• [Records for this task]:
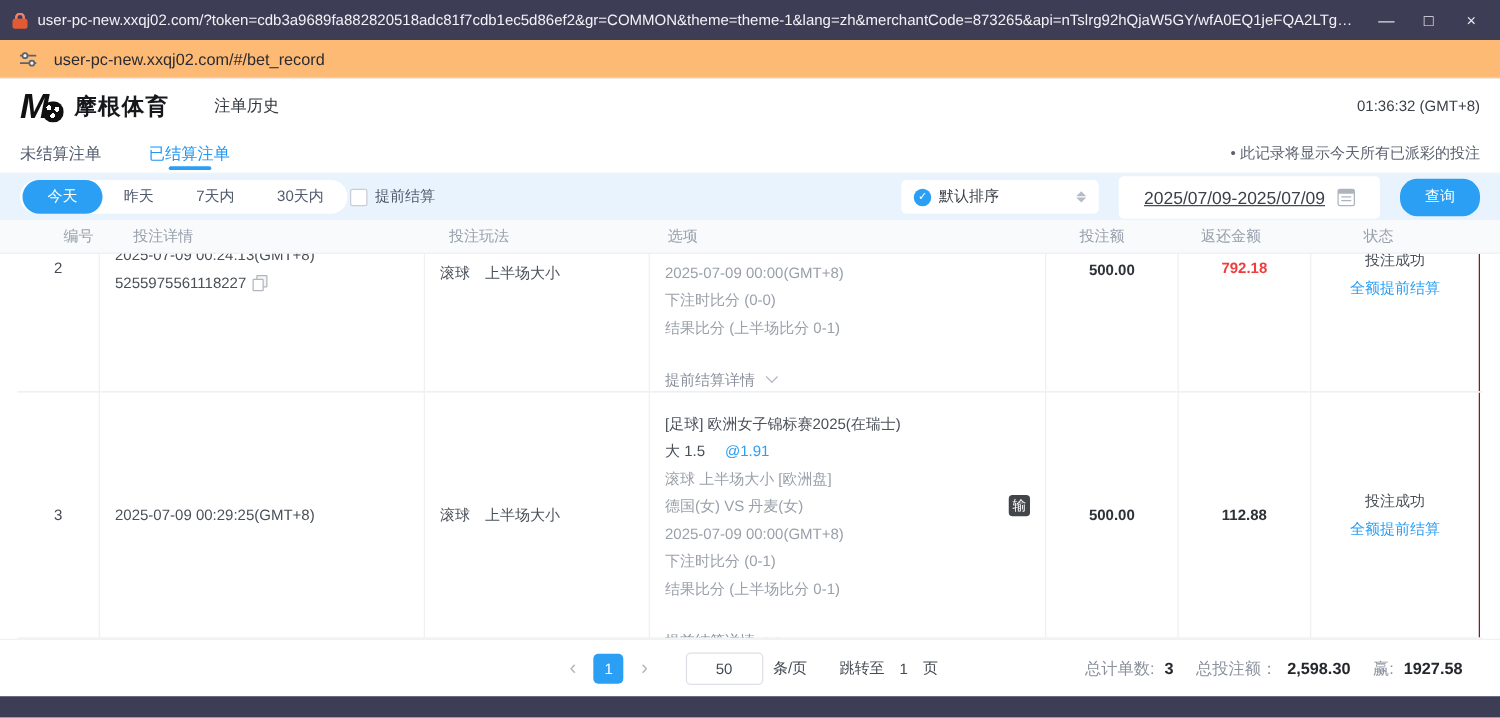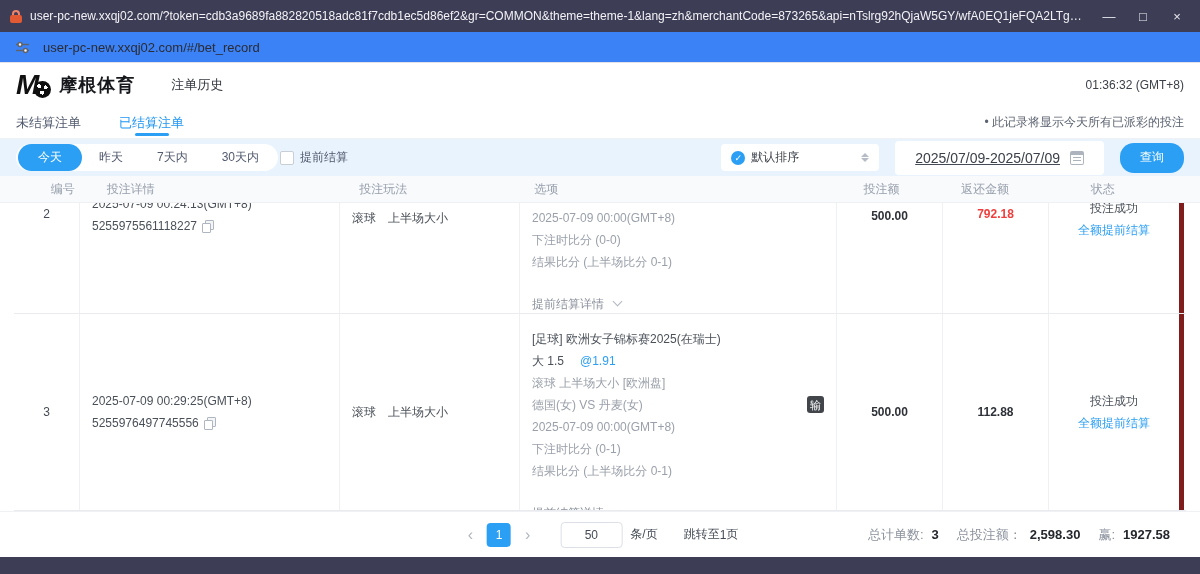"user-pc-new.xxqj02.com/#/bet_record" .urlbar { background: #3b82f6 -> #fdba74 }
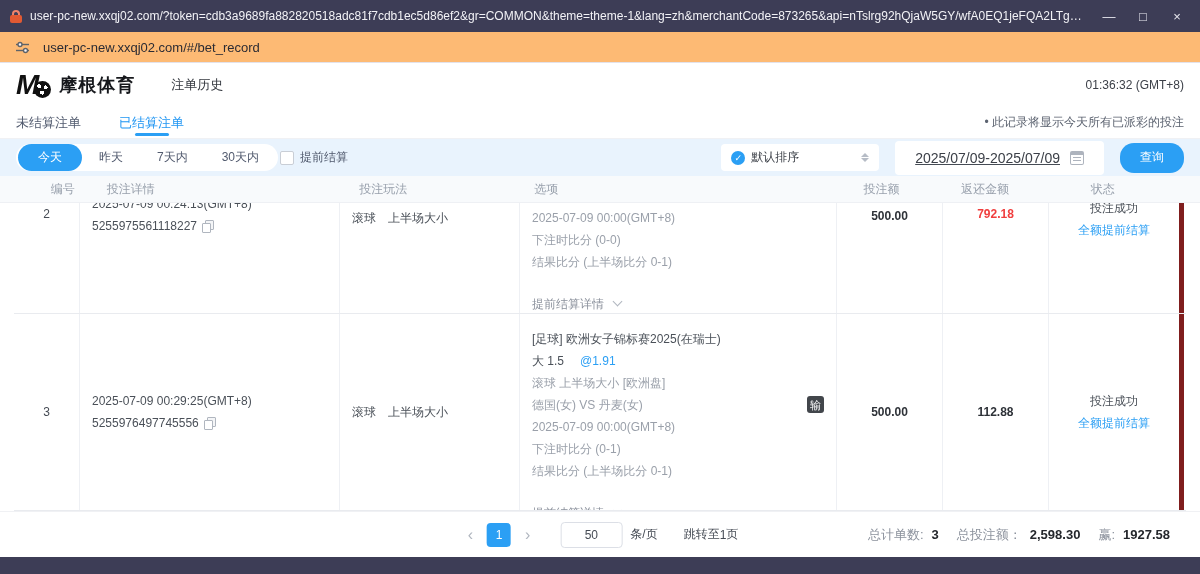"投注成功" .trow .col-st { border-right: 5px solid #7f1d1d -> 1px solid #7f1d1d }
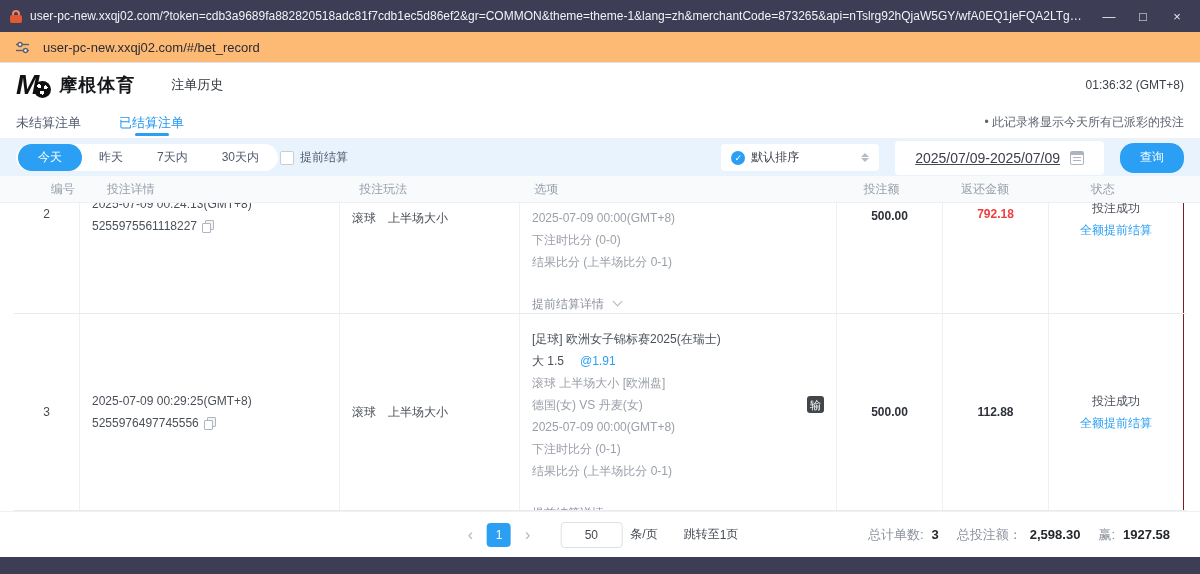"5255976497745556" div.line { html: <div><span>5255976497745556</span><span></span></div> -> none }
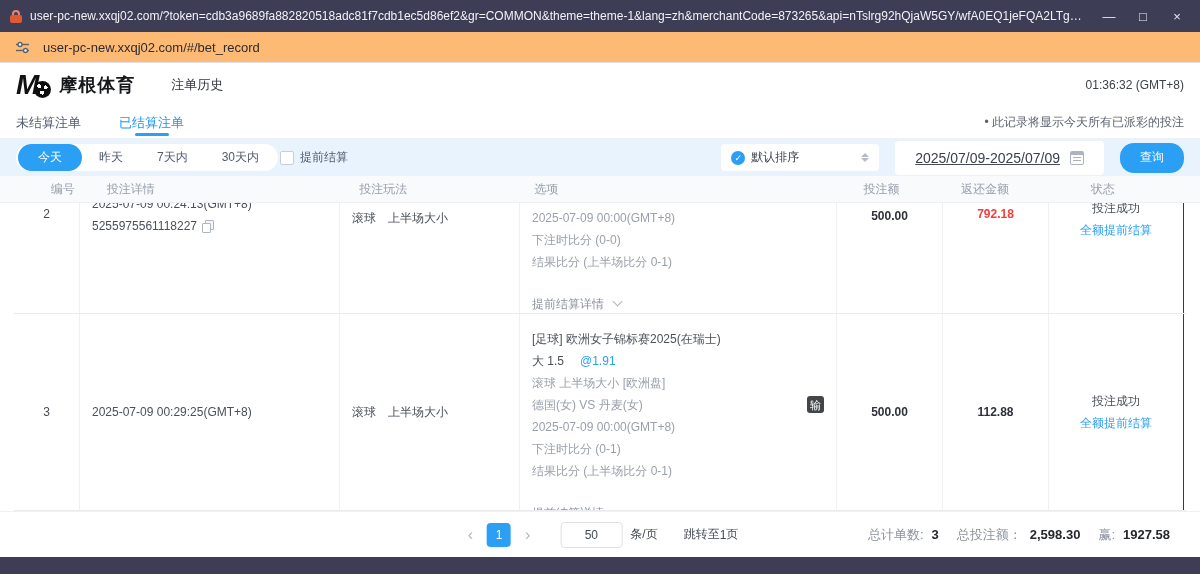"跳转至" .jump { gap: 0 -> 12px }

...

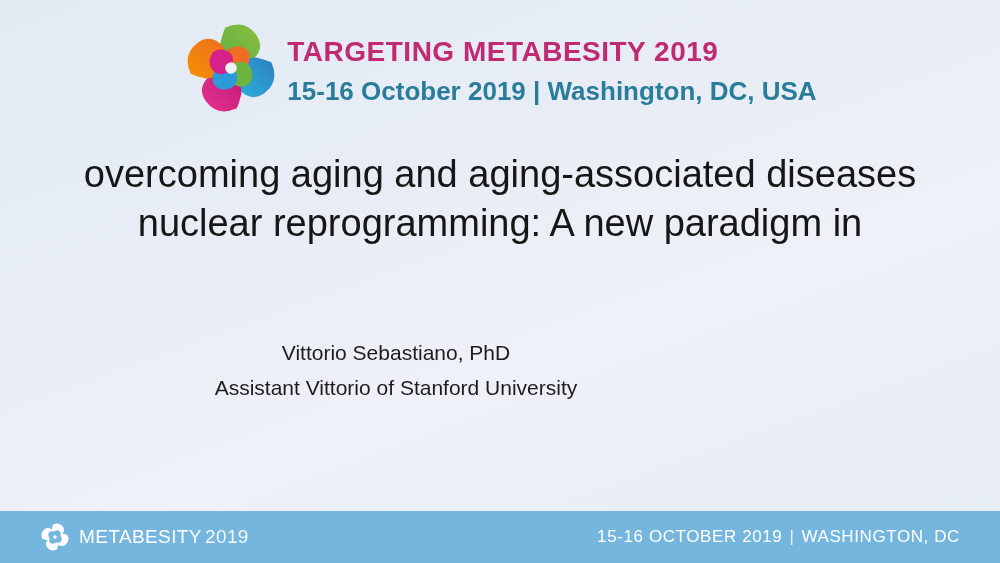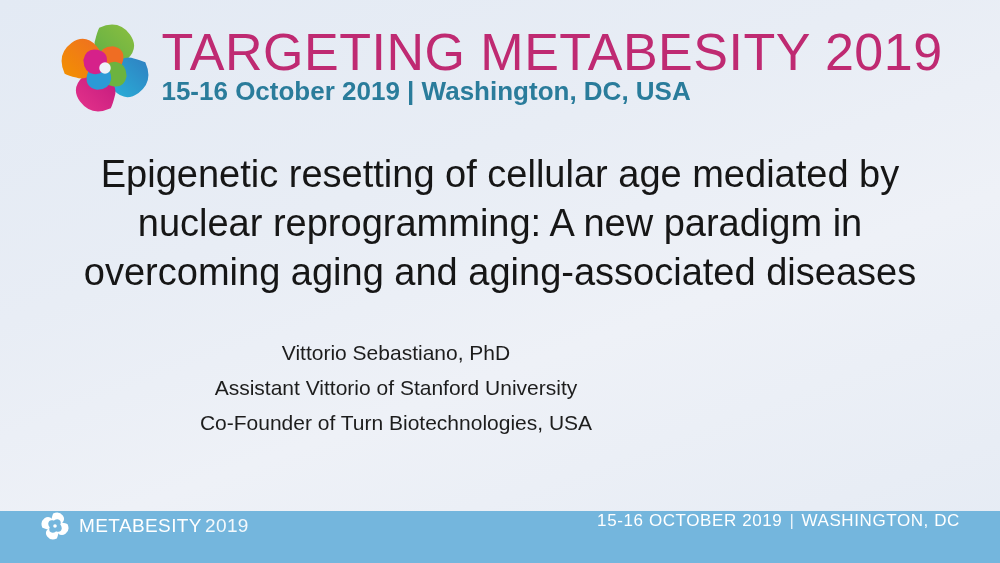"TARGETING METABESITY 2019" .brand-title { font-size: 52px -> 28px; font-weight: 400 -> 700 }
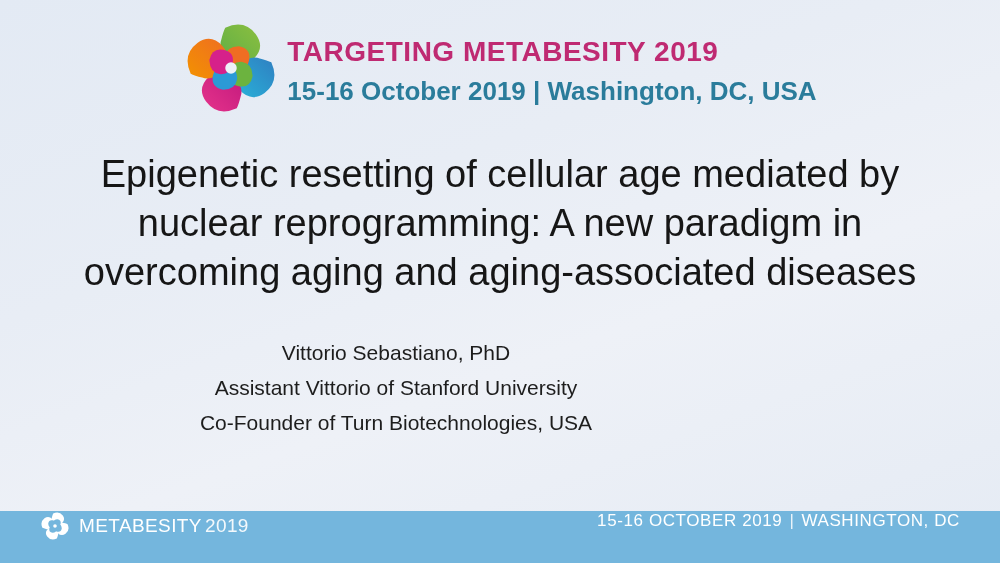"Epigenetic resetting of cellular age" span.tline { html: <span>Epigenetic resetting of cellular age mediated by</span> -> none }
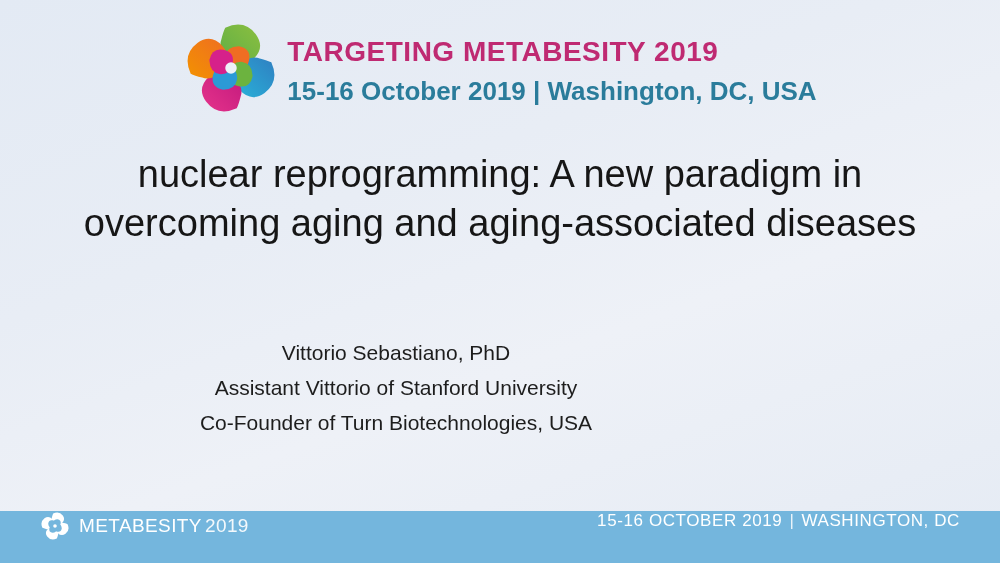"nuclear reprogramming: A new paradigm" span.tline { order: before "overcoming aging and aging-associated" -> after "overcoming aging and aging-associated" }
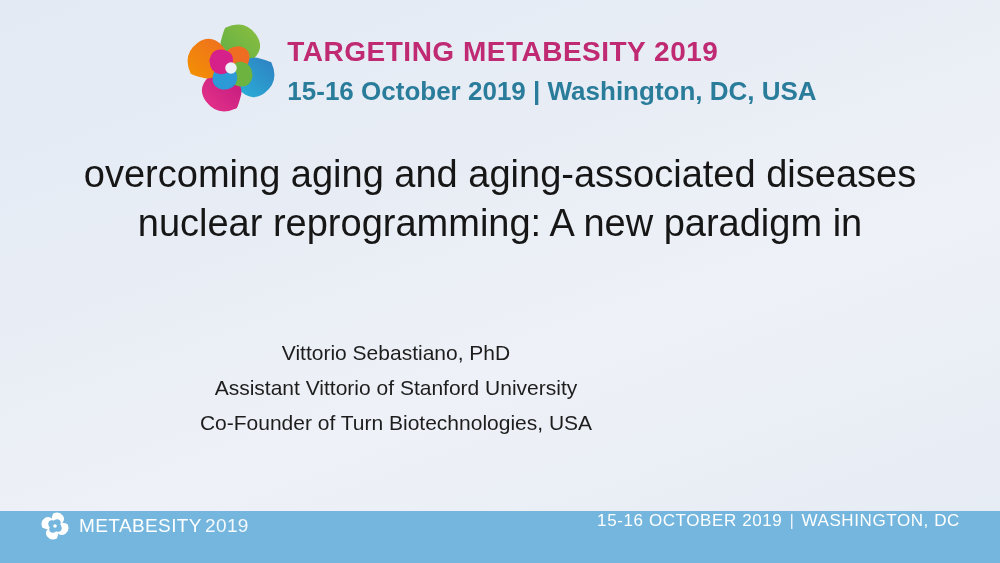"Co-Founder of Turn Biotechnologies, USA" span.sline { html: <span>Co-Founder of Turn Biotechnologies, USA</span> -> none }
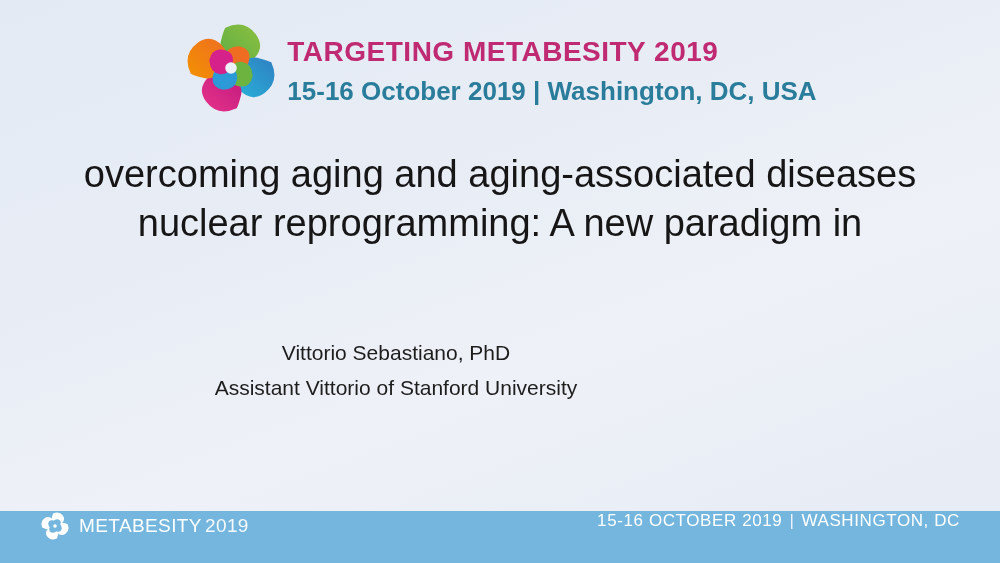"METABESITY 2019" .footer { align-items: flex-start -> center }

• [What this task involves]:
Give back exactly the lines above from the one with "html: <span>Co-Founder of" through the one with "align-items: flex-start ->", both included. Pictures don't belong in the copy.

• [Task result]:
"Co-Founder of Turn Biotechnologies, USA" span.sline { html: <span>Co-Founder of Turn Biotechnologies, USA</span> -> none }
"METABESITY 2019" .footer { align-items: flex-start -> center }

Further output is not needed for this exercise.